Monday, January 31, 2022

Abraham “Avi” Loeb & UFO Project

Abraham “Avi” Loeb got the idea to hunt for aliens from cable TV. In June 2021, Loeb, an astrophysicist at Harvard University, was at home, watching NASA Administrator Bill Nelson on CNN talking about recent UFO incidents involving U.S. Navy pilots. “Do you think we have been contacted by extraterrestrials?” the CNN interviewer asked. Nelson hedged, then said he was “turning to our scientists” to find out what the pilots saw.

UFOs were big news at the time. Outlets from The New York Times to 60 Minutes had run stories on shadowy objects that appear to dart and dance in grainy video clips taken by Navy jet pilots. On 25 June, shortly after Nelson mused about the footage on CNN, the Pentagon issued a report on nearly 2 decades’ worth of the “unidentified aerial phenomena” (UAP)—the government’s preferred new term for UFOs. It said the objects were likely to be drones, weather-related phenomena, or artifacts of sensor glitches. On the other hand, it said that, in some cases, the objects “appeared to exhibit unusual flight characteristics.” Meanwhile, a Pew Research Center poll that month found that half of Americans believed aliens were steering the UFOs.

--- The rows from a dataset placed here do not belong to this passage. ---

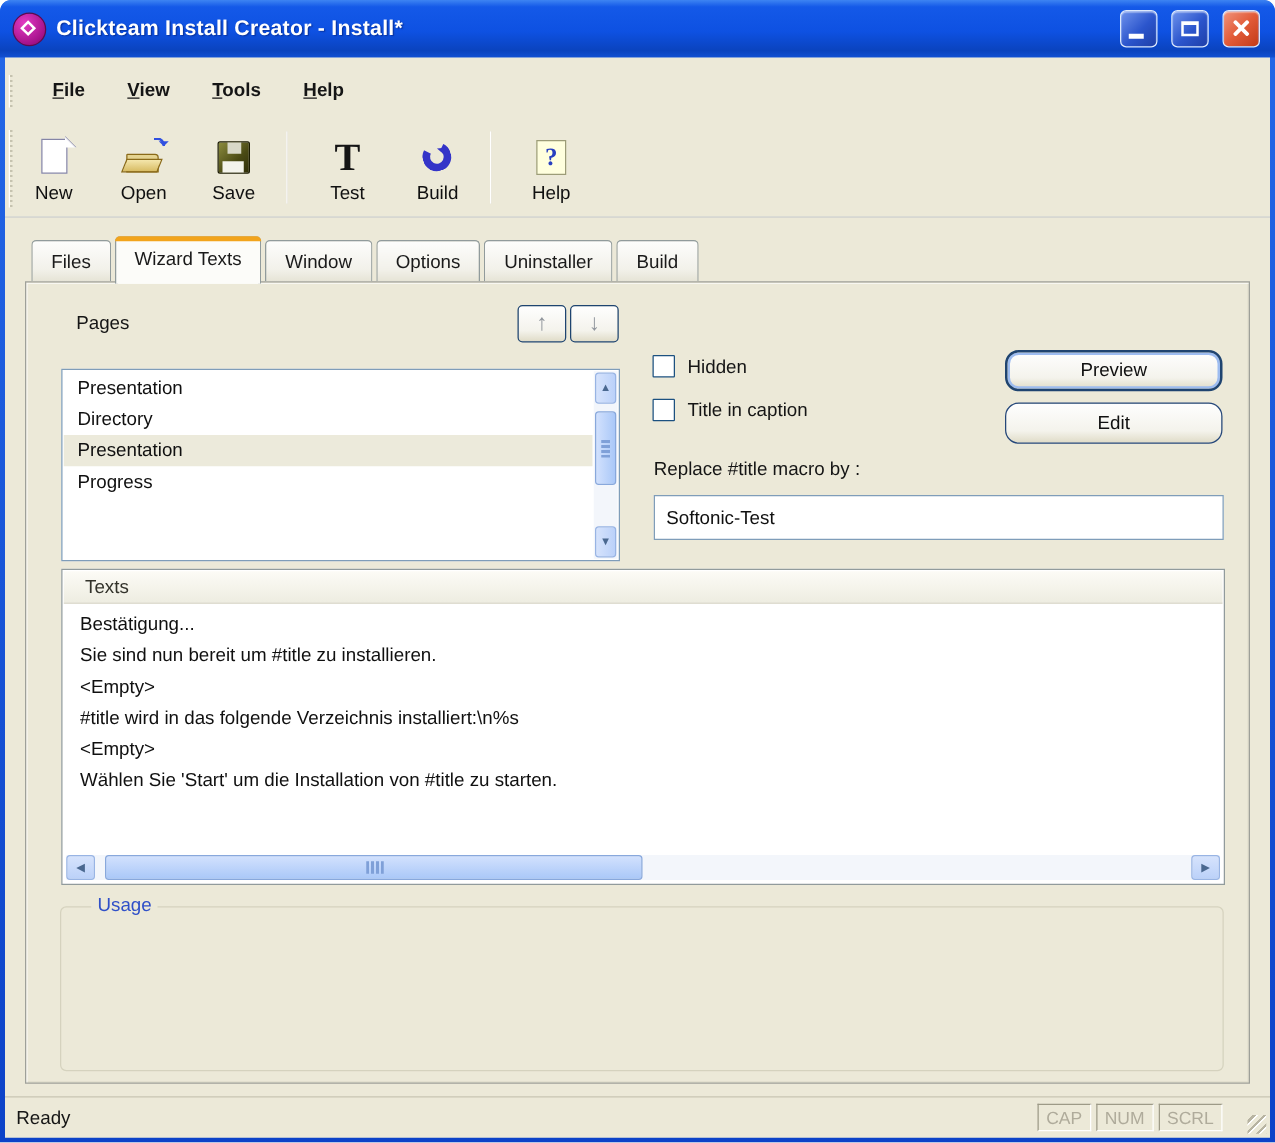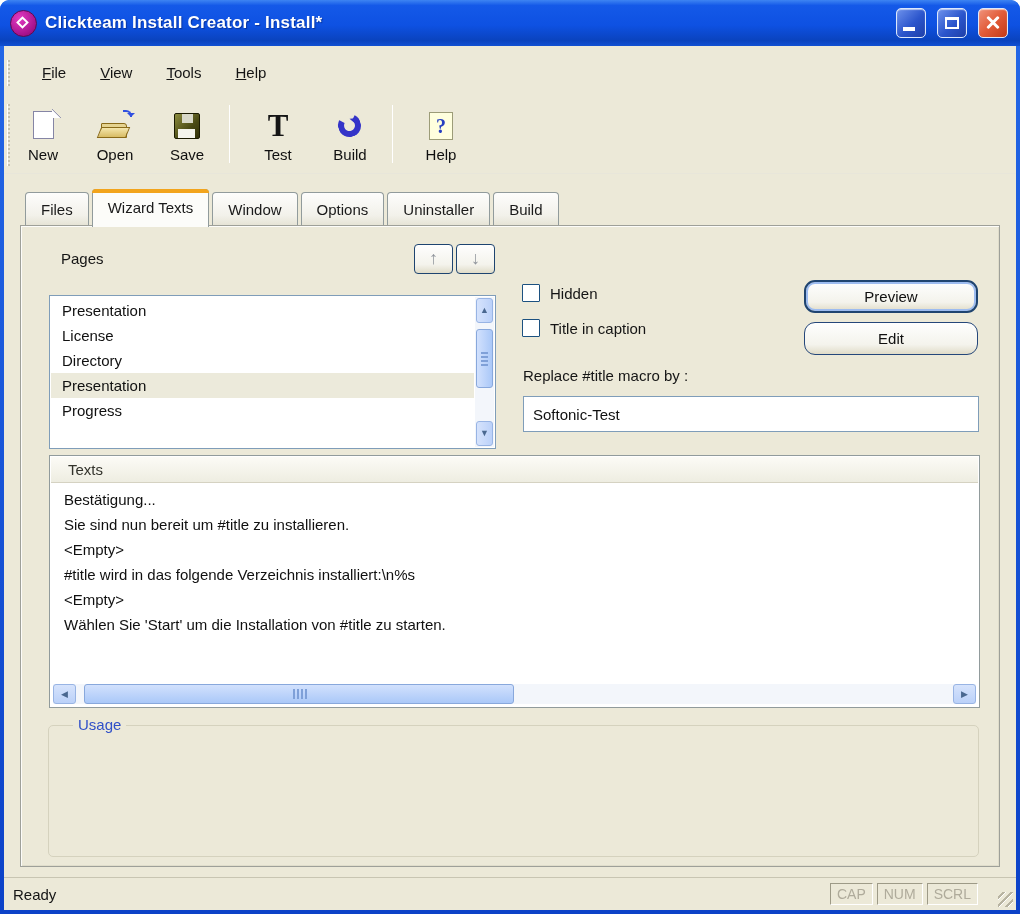--- a/index.html
+++ b/index.html
@@ -39,7 +39,7 @@
     background:repeating-linear-gradient(180deg,#C6C3B0 0 2px,transparent 2px 4px);
     border-left:1px solid #fff; }
   
-  .menubar { position:absolute; top:6px; left:0; right:0; height:40px; display:flex; align-items:center; }
+  .menubar { position:absolute; top:6px; left:0; right:0; height:40px; display:flex; align-items:center;font-weight:bold; }
   .menubar .grip { top:8px; height:26px; }
   .menu-item { display:inline-block; font-size:15px; color:#151515; padding:5px 12px; margin-left:10px; cursor:default; }
   .menu-item::first-letter { text-decoration:underline; }

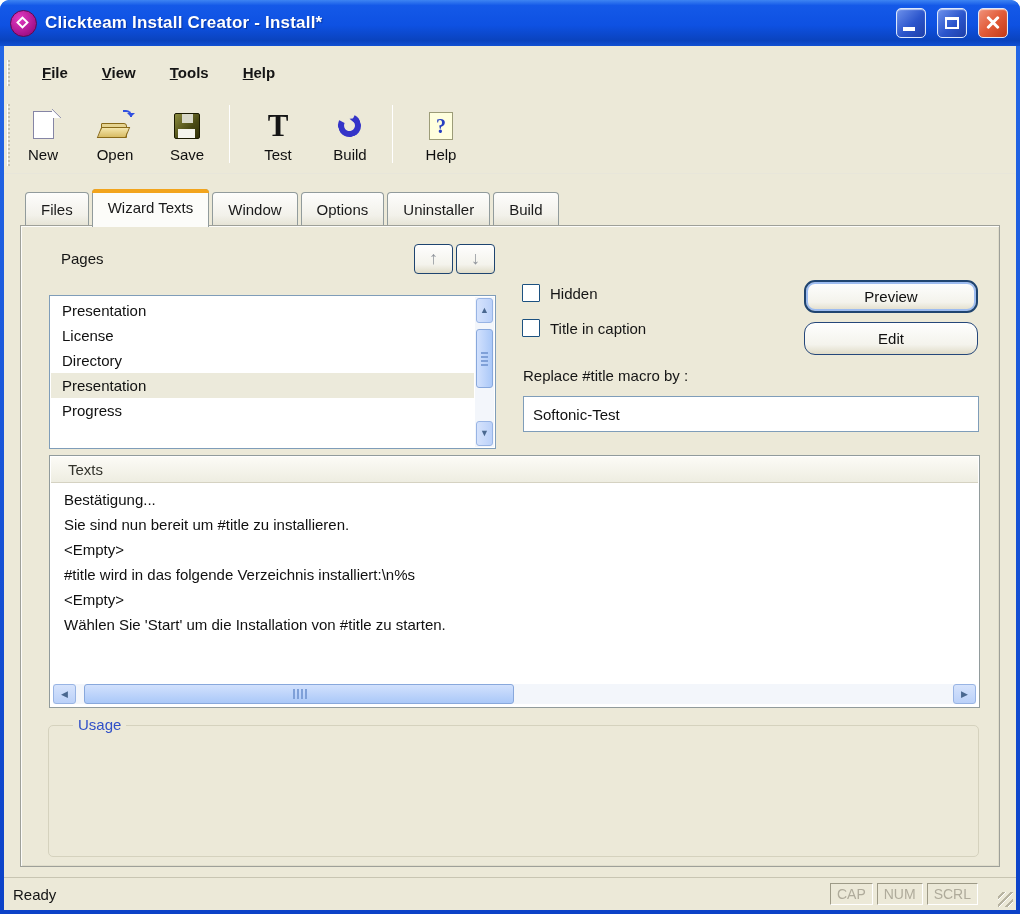--- a/index.html
+++ b/index.html
@@ -264,7 +264,6 @@
       <div class="listbox">
         <div class="list-items">
           <div class="list-item">Presentation</div>
-          <div class="list-item">License</div>
           <div class="list-item">Directory</div>
           <div class="list-item selected">Presentation</div>
           <div class="list-item">Progress</div>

Loeb, already obsessed with a mysterious interstellar object that whizzed through the Solar System in 2017, sensed an opportunity. Immediately after seeing Nelson on CNN, he emailed NASA science chief Thomas Zurbuchen to propose a government-funded UFO study. Later that day, the two spoke over the phone, and Loeb says Zurbuchen was “supportive” of the idea. But Loeb never heard back after that. He quickly pivoted to private funding. His first lucky strike came when Eugene Jhong, a Silicon Valley entrepreneur and Harvard alum who had heard Loeb talking about aliens on a podcast, offered up $1 million, no strings attached.

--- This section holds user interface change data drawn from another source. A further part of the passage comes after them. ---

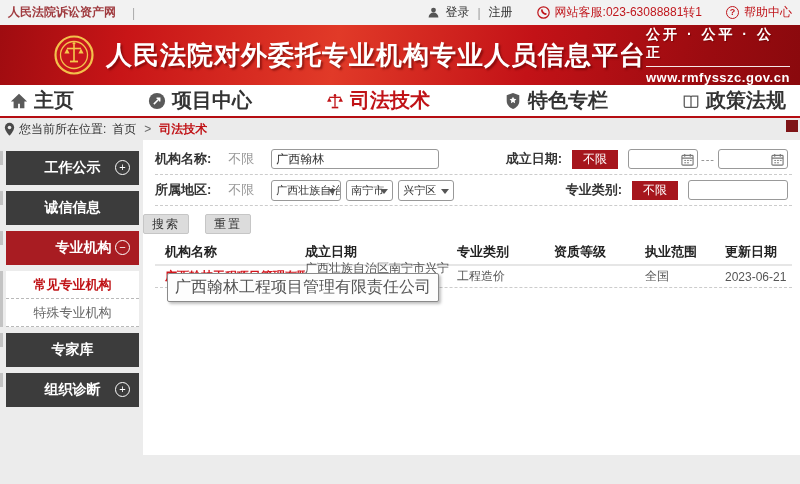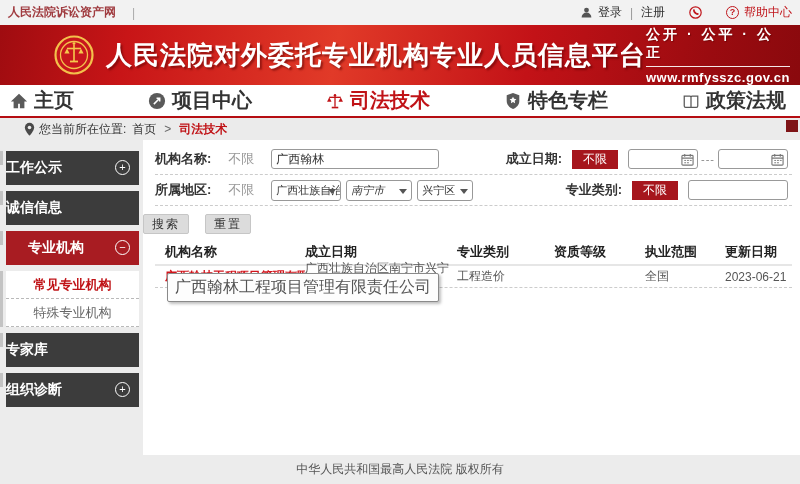--- a/index.html
+++ b/index.html
@@ -137,6 +137,7 @@
           <circle cx="8" cy="8" r="7" fill="none" stroke="#c0161c" stroke-width="1.5"></circle>
           <path d="M5.2 4.4c1.8-1 2.4.8 1.9 1.7l2.8 2.8c.9-.5 2.7.1 1.7 1.9-3.2 1.1-7.5-3.2-6.4-6.4z" fill="#c0161c"></path>
         </svg>
+      <span class="tb-red">网站客服:023-63088881转1</span>
       <span class="tb-gap"></span>
       <span class="help-circle">?</span>
       <span class="tb-red">帮助中心</span>

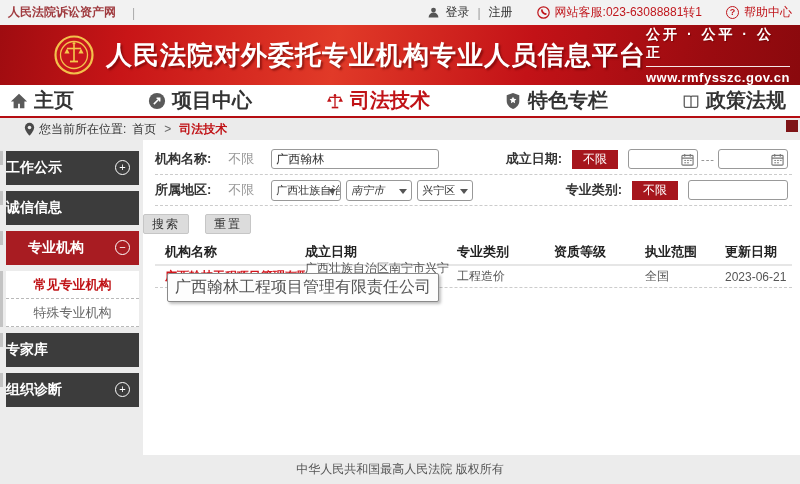--- a/index.html
+++ b/index.html
@@ -39,7 +39,7 @@
   .nav-item.active { color:#c01317; }
 
   
-  .breadcrumb { height:22px; background:#ebebeb; display:flex; align-items:center; padding:0 24px;
+  .breadcrumb { height:22px; background:#ebebeb; display:flex; align-items:center; padding:0 4px;
     font-size:12px; color:#333; position:relative; }
   .crumb-pin { width:11px; height:14px; margin-right:4px; }
   .crumb-prefix { color:#333; }

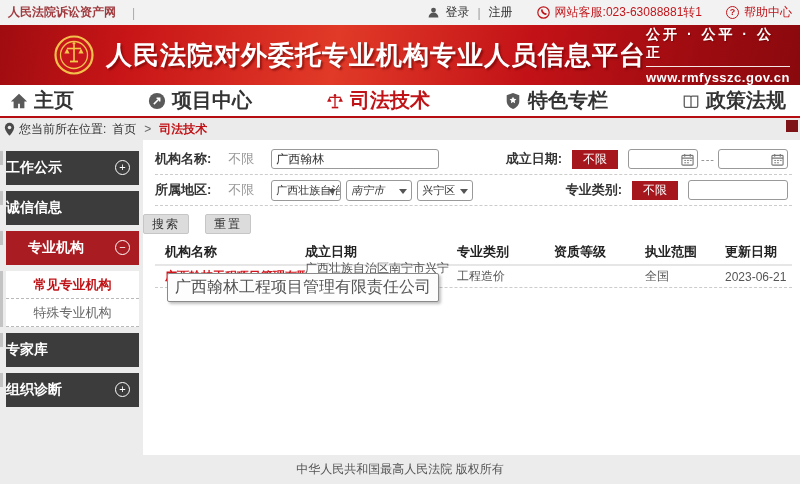--- a/index.html
+++ b/index.html
@@ -52,7 +52,7 @@
   .main { display:flex; height:315px; }
   .sidebar { width:143px; flex:0 0 auto; padding-top:11px; }
   .side-item { position:relative; margin:0 4px 6px 6px; height:34px; background:#3c3c3c; color:#fff;
-    display:flex; align-items:center; font-size:14px; font-weight:bold; cursor:pointer; }
+    display:flex; align-items:center; justify-content:center; font-size:14px; font-weight:bold; cursor:pointer; }
   .side-item::before { content:""; position:absolute; left:-6px; top:0; width:3px; height:14px; background:#c3c3c3; }
   .side-item.active { background:#a81c22;padding-left:22px; }
   .side-toggle { position:absolute; right:9px; top:9px; width:15px; height:15px; border:1px solid #fff;

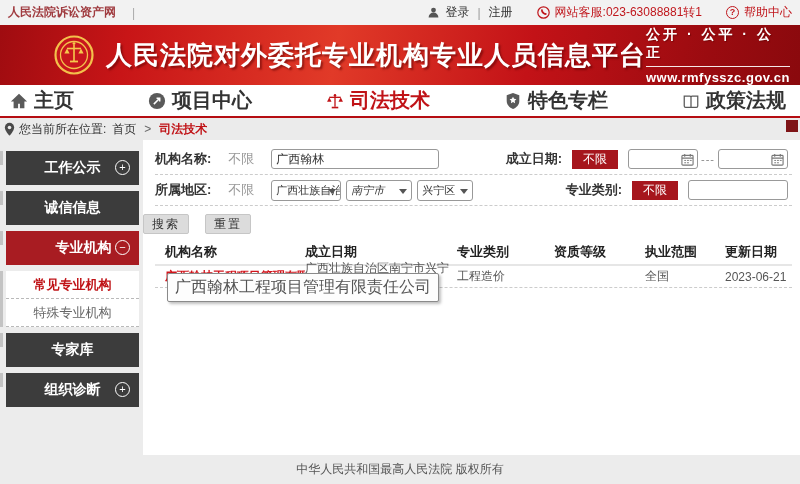--- a/index.html
+++ b/index.html
@@ -87,7 +87,7 @@
   .sel-arrow { position:absolute; right:4px; top:8px; width:0; height:0;
     border:4px solid transparent; border-top:5px solid #555; }
   .sel-province { width:70px; margin-left:10px; }
-  .sel-city { width:66px;font-style:italic; }
+  .sel-city { width:47px; }
   .sel-district { width:56px; }
 
   

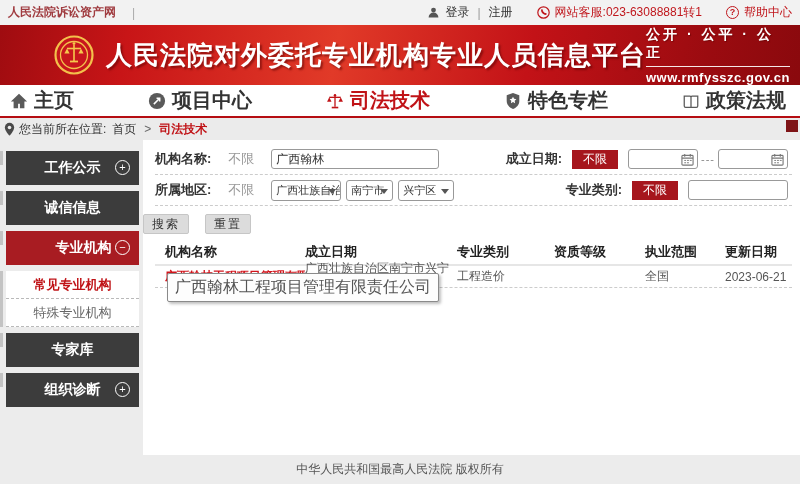--- a/index.html
+++ b/index.html
@@ -323,9 +323,6 @@
     </div>
   </div>
 
-  <div class="footer">
-    <span>中华人民共和国最高人民法院 版权所有</span>
-  </div>
 
 </div>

In July, Loeb unveiled the Galileo Project, which he says was designed in the spirit of the revolutionary Italian astronomer Galileo Galilei. (The tagline is “Daring to look through new telescopes.”) The overarching goal of the $1.8 million project is to search for evidence of extraterrestrial technology, and one branch is traditional: analyzing possible interstellar objects spotted deep in space by mountaintop observatories. More controversial is the construction of a network of rooftop cameras designed to capture any UFOs prowling through Earth’s atmosphere. After enlisting more than three dozen astronomers and engineers in the project—as well as some notorious nonscientists—Loeb hopes to solve the enduring UFO mystery once and for all. “Scientists have to come to the rescue and clear up the fog,” Loeb says.